(Beginning of Information shown)
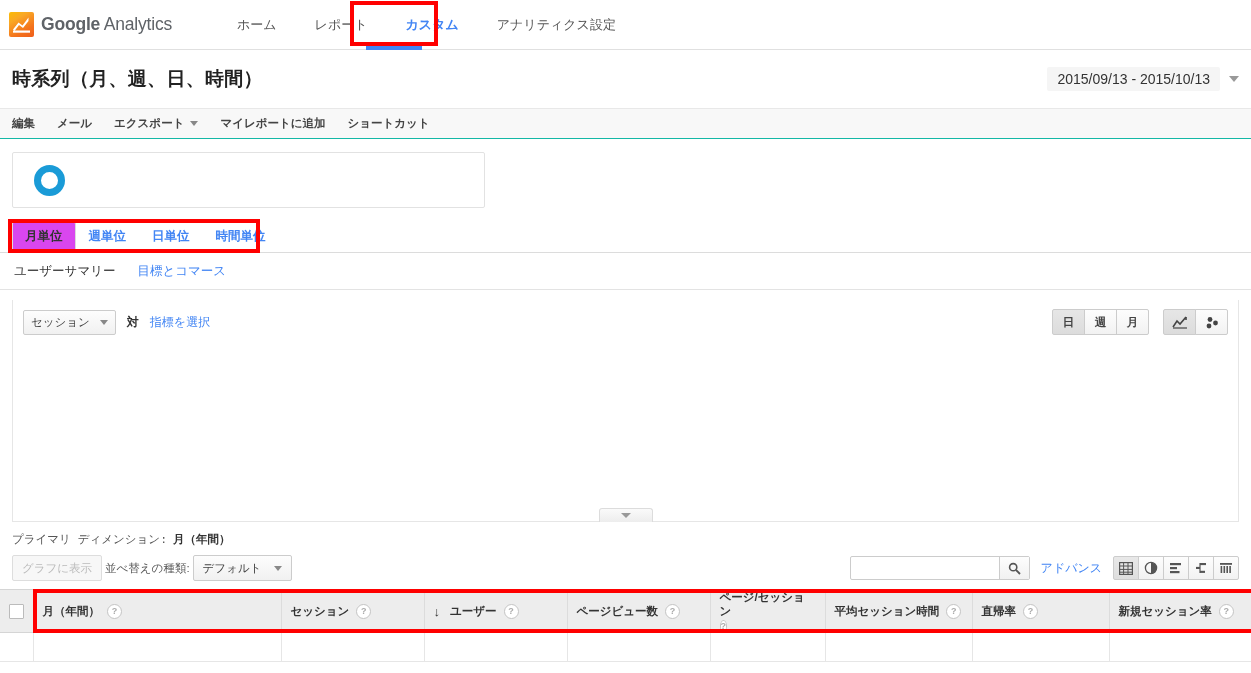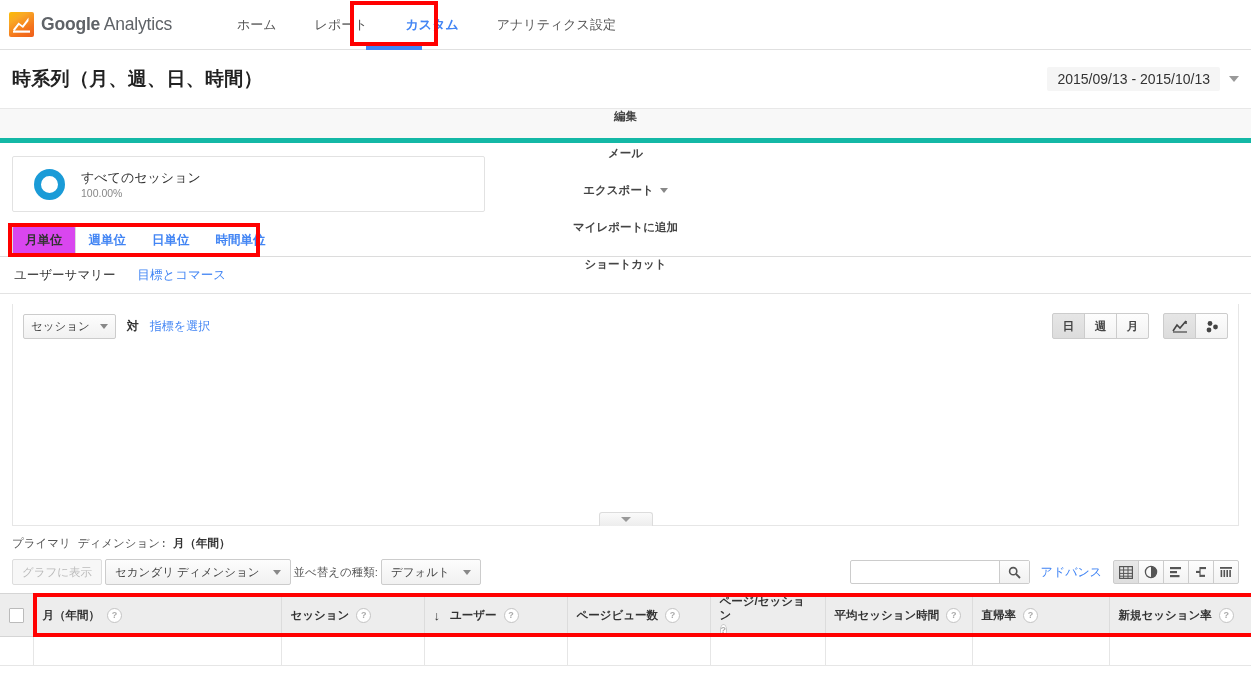--- a/index.html
+++ b/index.html
@@ -120,26 +120,25 @@
     border-left: 5px solid transparent;
     border-right: 5px solid transparent;
     border-top: 6px solid #999;
   }
 
   
   .actionbar {
     height: 29px;
     background: #f8f8f8;
     border-top: 1px solid #e8e8e8;
-    border-bottom: 5px solid #14b8a6;
+    border-bottom: 1px solid #14b8a6;
     display: flex;
     align-items: center;
     padding: 0 12px;
     gap: 22px;
-    flex-direction: column;
   }
   .action-link {
     font-size: 11.5px;
     color: #444;
     font-weight: 700;
     cursor: pointer;
     display: flex;
     align-items: center;
     gap: 6px;
     white-space: nowrap;
@@ -498,24 +497,20 @@
       <span>マイレポートに追加</span>
     </div>
   <div class="action-link">
       <span>ショートカット</span>
     </div>
 </div>
 
 <div class="segments">
   <div class="seg-card all">
     <span class="donut"></span>
-    <span>
-      <div class="seg-name">すべてのセッション</div>
-      <div class="seg-pct">100.00%</div>
-    </span>
   </div>
 </div>
 
 <div class="unit-tab-wrap">
   <div class="unit-tabs">
     <div class="unit-tab active">月単位</div>
     <div class="unit-tab">週単位</div>
     <div class="unit-tab">日単位</div>
     <div class="unit-tab">時間単位</div>
   </div>
@@ -569,24 +564,20 @@
 
 <div class="primary-dim">
   <span>プライマリ ディメンション:</span>
   <b>月（年間）</b>
 </div>
 
 <div class="table-toolbar">
   <div class="tt-left">
     <div class="btn-plain disabled">
       <span>グラフに表示</span>
-    </div>
-    <div class="btn-plain">
-      <span>セカンダリ ディメンション</span>
-      <span class="mini-caret"></span>
     </div>
     <span class="sortlabel">並べ替えの種類:</span>
     <div class="btn-plain">
       <span>デフォルト</span>
       <span class="mini-caret"></span>
     </div>
   </div>
   <div class="tt-right">
     <div class="searchbox">
       <input type="text" placeholder="" style="">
(End of Information shown)
#### The task
Find every line above where the word "unit" occurs, and copy that line.

#### Response to this exercise
 <div class="unit-tab-wrap">
   <div class="unit-tabs">
     <div class="unit-tab active">月単位</div>
     <div class="unit-tab">週単位</div>
     <div class="unit-tab">日単位</div>
     <div class="unit-tab">時間単位</div>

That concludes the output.